Setting up a PHP development environment for Dreamweaver requires a web server (such as Apache or IIS), PHP, and a MySQL database. Although you can install all three separately, it's usually much simpler to use an all-in-one solution, such as XAMPP for Windows or MAMP for Mac OS X.
Note: PHP can be used with most database systems. However, Dreamweaver's PHP server behaviors support only MySQL.
This setup tutorial shows you how to complete the following tasks:
PHP pages need to be processed through a web server. So, to develop with PHP in Dreamweaver, you need access to a PHP-enabled web server and the MySQL database. It's also useful to have phpMyAdmin, a graphical interface to MySQL. All three components are open source software that you can use for developing, testing, and deploying web applications–and they are free!
You can install each one independently, but the quickest and easiest way is to use an all-in-one solution. The one chosen for this tutorial is XAMPP. If you already have a working PHP/MySQL environment, or want to use a different all-in-one installer, such as WampServer (http://www.wampserver.com/en/), go straight to Defining a PHP site in Dreamweaver.
If you're a Mac user, see Setting up PHP for Mac OS X.

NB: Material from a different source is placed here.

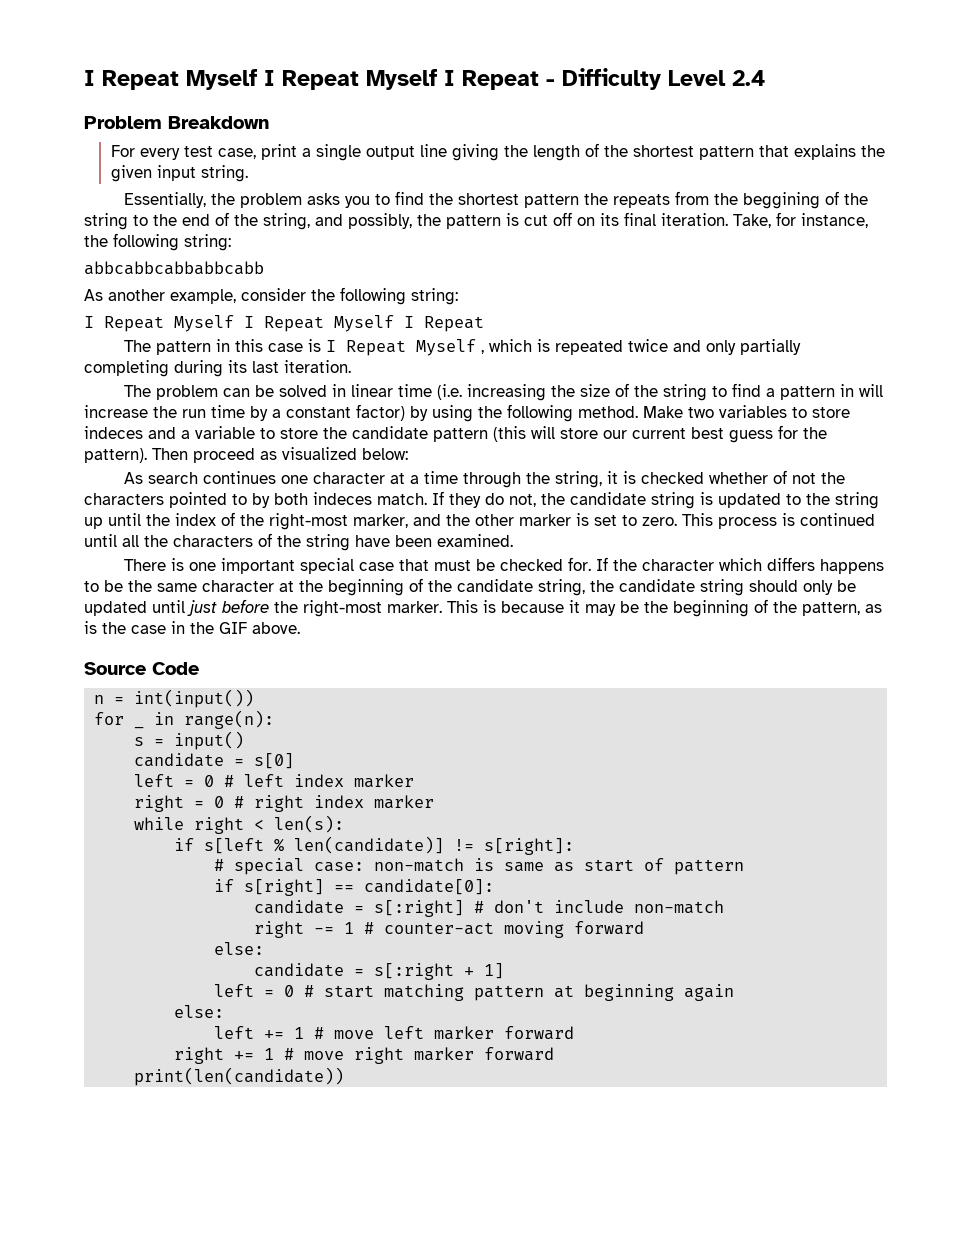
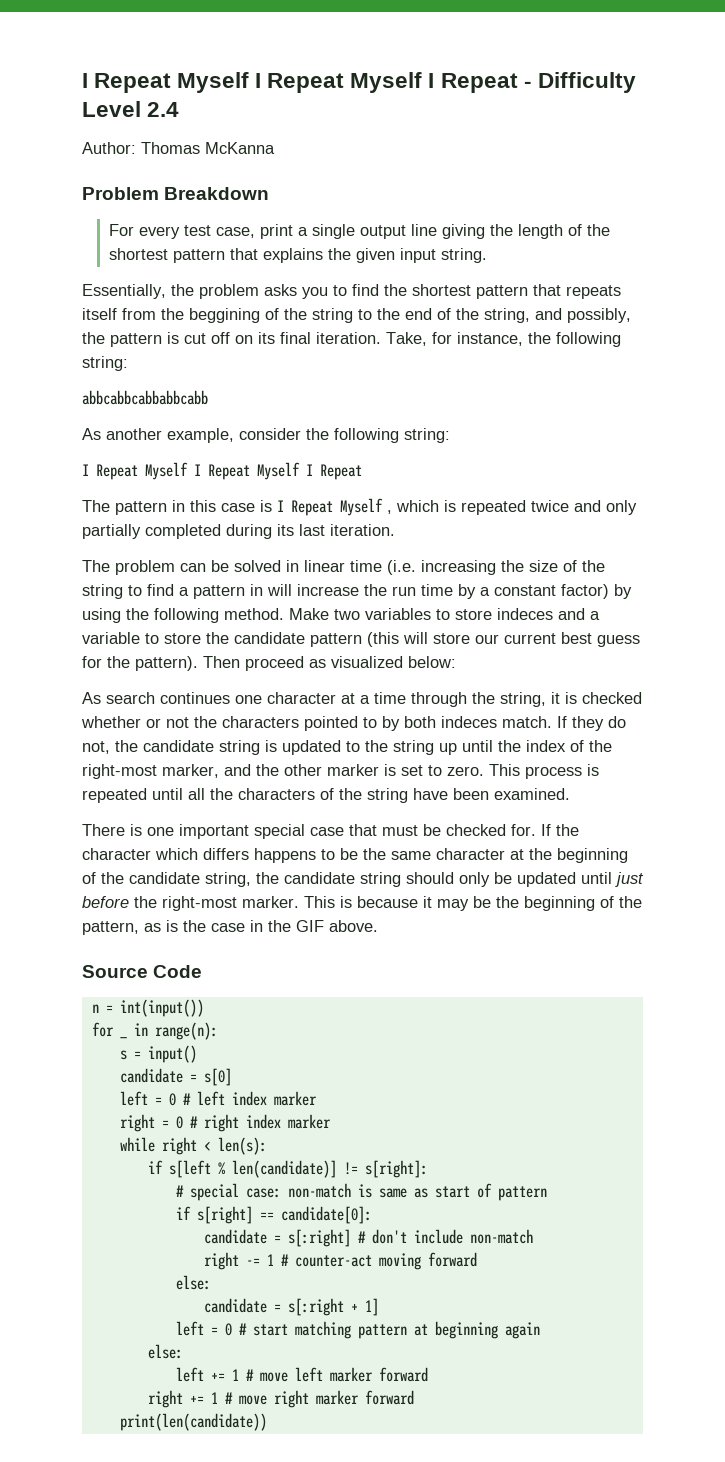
(765, 78) none -> [82,142,275,154] // Author: Thomas McKanna
[584,193,671,208] the repeats -> [533,284,621,299] [82,308,117,320] that repeats itself
[84,360,169,377] completing -> [145,524,221,539] completed
[773,470,788,484] of -> [146,718,161,728] or
[800,513,875,526] continued -> [82,788,147,803] repeated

XAMPP installs the Apache web server, which listens for requests on port 80. This is the default port used by most web servers, including Microsoft Internet Information Services (IIS). Only one web server at a time can listen on port 80.
If you have installed IIS on your computer to develop with ASP or ASP.NET, you must stop the IIS web server before installing XAMPP. Alternatively, you can install PHP in IIS using the Microsoft Web Platform Installer as described in Setting up an ASP development environment for Dreamweaver. However, if you install PHP in IIS, you need to install MySQL and phpMyAdmin separately; see Installing MySQL and phpMyAdmin on Windows (for IIS only) for more details.
Installing and configuring XAMPP is usually quick and trouble-free, but things do sometimes go wrong. If you run into problems, the best place to get help is in the XAMPP forum.
You must be logged into Windows in an administrator account.
After you have set the options, you should see a message telling you that XAMPP is ready. This is followed by a screen with a short menu (see Figure 1). Type 1 and press Enter to start the XAMPP Control Panel. Then type x and press Enter to close the Command Prompt window.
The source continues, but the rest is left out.